### Exercise aim
Copy down every line of the data that follows exactly. Omit the pictures.

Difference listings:
====================

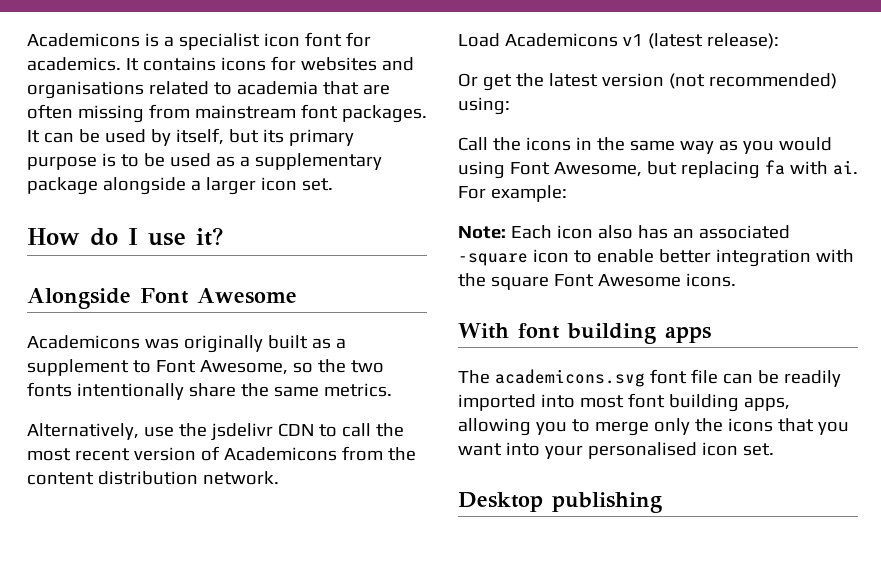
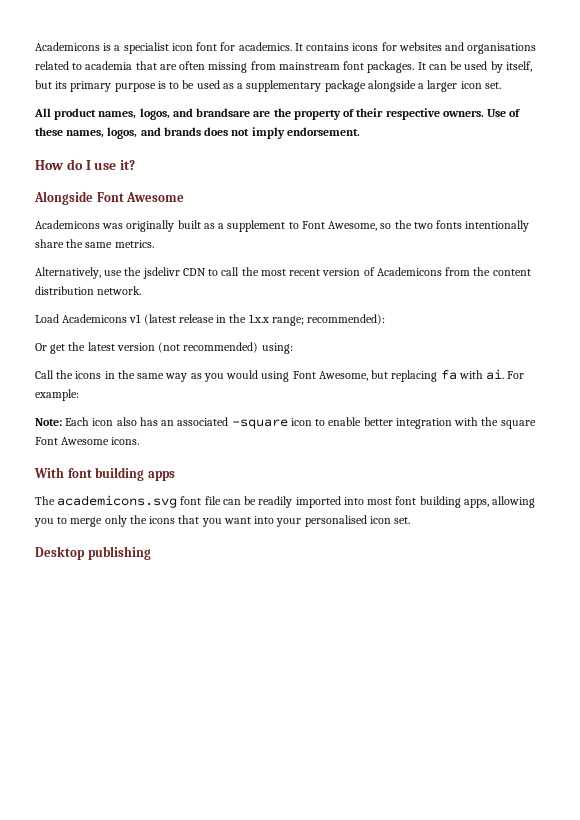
+ All product names, logos, and brandsare are the property of their respective owners. Use of these names, logos, and brands does not imply endorsement.
- Load Academicons v1 (latest release):
+ Load Academicons v1 (latest release in the 1.x.x range; recommended):

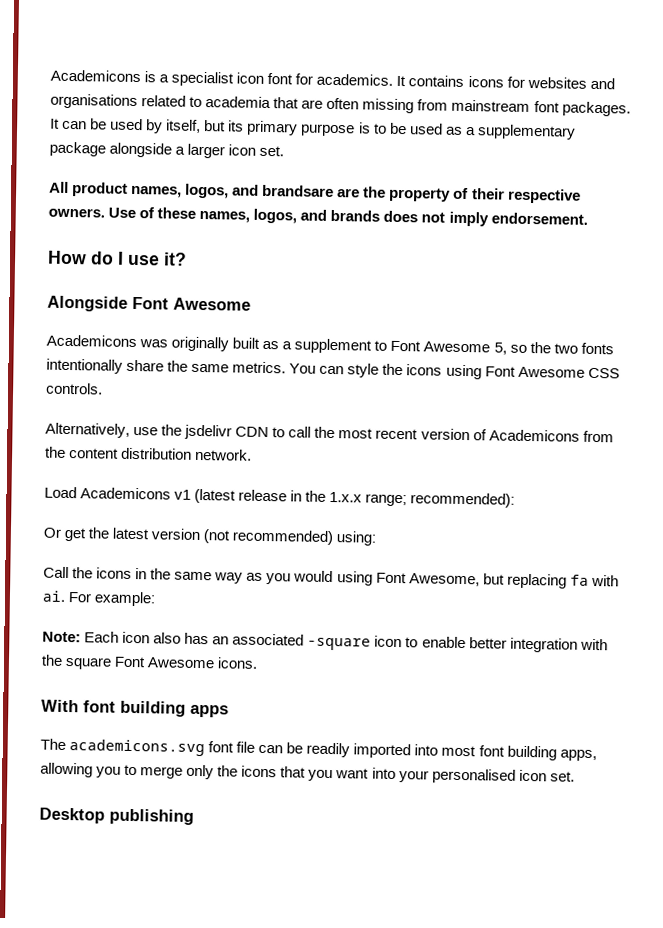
- Academicons was originally built as a supplement to Font Awesome, so the two fonts intentionally share the same metrics.
+ Academicons was originally built as a supplement to Font Awesome 5, so the two fonts intentionally share the same metrics. You can style the icons using Font Awesome CSS controls.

====================

### Response to this exercise
+ All product names, logos, and brandsare are the property of their respective owners. Use of these names, logos, and brands does not imply endorsement.
- Load Academicons v1 (latest release):
+ Load Academicons v1 (latest release in the 1.x.x range; recommended):

- Academicons was originally built as a supplement to Font Awesome, so the two fonts intentionally share the same metrics.
+ Academicons was originally built as a supplement to Font Awesome 5, so the two fonts intentionally share the same metrics. You can style the icons using Font Awesome CSS controls.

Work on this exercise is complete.